Barstow/Angeles Crest Freeway. This appears to be the freeway extension of Route 2 along the Angeles Crest Highway. Again, this shows well on the 1965 map. Note that both maps show some form of additional freeway between the end of the I-710 and Route 2, N of I-210. This appears never to have been part of the state highway system.
Beverly Hills Freeway. By 1956/1958, the present configuration had emerged, as contrasted with 1947. The Beverly Hills Freeway corresponds to Route 2. However, the 1956 maps still call this the Santa Monica Freeway (what is today's Santa Monica Freeway was then the Olympic Freeway), and the 1957 Times map even calls it the "Old Santa Monica Freeway". The name changed by 1958. Note that these maps show the Beverly Hills Freeway running parallel to US 101 to Route 60; something that was never in the state highway system. This parallel running was a routing for the Santa Monica Freeway (extension to LRN 172 — Route 60) that was proposed in 1955 but never accepted into the state system.
Brea Canyon Freeway. Much of this was originally not in the state highway system (parts may have been LRN 180 or LRN 19); it is now Route 57 and a little bit of Route 60. Originally, it did not connect with I-10, but followed the present day Route 60 E from Diamond Bar and continued into SBD County.
Century Freeway. It is in the IOP56 and LAMTA56 plans that the Century Freeway first appears. It appears to have no correspondence in the 1947 plan, and surprisingly doesn't even show in the 1963 routes (although Route 42 was planned as freeway)
Decker Freeway. This shows only on the 1958 maps. The construction of the portion between Route 1 and US 101 as freeway was never in the state plans.
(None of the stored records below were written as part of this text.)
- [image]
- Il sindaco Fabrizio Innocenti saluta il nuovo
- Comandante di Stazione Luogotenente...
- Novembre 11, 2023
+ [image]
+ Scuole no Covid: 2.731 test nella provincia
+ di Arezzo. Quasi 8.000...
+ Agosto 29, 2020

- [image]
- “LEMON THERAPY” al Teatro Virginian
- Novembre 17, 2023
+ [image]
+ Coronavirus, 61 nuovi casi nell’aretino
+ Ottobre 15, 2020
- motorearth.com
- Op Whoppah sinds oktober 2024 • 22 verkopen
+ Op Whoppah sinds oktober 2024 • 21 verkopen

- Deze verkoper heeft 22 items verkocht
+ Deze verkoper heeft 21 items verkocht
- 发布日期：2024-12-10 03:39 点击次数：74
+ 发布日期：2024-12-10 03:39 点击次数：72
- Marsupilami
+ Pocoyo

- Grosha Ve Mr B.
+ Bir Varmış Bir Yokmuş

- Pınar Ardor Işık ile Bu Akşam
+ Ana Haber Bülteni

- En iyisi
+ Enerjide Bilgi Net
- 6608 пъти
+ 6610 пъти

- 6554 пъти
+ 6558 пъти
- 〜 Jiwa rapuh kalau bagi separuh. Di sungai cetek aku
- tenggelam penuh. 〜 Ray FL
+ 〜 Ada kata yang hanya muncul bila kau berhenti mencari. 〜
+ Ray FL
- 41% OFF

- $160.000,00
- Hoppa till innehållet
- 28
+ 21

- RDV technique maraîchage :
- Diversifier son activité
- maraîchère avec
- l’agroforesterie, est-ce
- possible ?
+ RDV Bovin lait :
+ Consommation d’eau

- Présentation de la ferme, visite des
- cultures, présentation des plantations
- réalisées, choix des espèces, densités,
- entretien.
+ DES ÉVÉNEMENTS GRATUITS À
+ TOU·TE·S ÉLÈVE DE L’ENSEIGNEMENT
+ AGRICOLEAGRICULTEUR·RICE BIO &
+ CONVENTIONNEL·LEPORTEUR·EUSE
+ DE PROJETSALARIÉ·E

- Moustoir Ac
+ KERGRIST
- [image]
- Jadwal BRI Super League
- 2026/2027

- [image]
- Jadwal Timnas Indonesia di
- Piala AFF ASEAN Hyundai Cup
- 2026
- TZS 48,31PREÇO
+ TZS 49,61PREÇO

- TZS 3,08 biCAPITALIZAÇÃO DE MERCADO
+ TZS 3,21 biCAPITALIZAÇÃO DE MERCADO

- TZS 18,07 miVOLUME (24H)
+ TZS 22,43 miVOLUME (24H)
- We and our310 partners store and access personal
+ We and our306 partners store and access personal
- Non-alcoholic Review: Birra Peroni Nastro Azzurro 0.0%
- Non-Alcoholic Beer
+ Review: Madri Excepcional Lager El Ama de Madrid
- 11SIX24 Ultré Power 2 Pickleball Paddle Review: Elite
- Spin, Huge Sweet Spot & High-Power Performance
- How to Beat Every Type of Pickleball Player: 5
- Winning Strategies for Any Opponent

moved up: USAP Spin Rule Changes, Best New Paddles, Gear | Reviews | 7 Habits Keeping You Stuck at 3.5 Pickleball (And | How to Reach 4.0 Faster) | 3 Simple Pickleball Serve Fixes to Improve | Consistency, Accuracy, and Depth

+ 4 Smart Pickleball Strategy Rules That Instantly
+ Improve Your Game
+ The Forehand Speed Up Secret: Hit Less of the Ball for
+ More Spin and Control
The US 101 to Route 118 portion may have been the original routing for the present-day Route 23, although the more westerly routing (i.e., the present-day routing) shows as Route 23 (LRN 155) in the 1963 map.
Glendale Freeway. By 1955, this was proposed pretty much as it is today. Route 2.
Harbor Freeway. Today's Route 110.
Hawthorne Freeway. This is Route 107, and was labelled as the Pacific Parkway in 1947.
Industrial Freeway. This was what became the proposed Route 47 freeway, and shows on both maps. In the 1947 plan, this is the Terminal Island Freeway and Alimitos Parkway. In the 1949 plan, it is the TI Freeway and the Long Beach Parkway. However, neither the Alimitos Parkway nor the Long Beach Parkway went as far W as the routing of the Industrial Freeway.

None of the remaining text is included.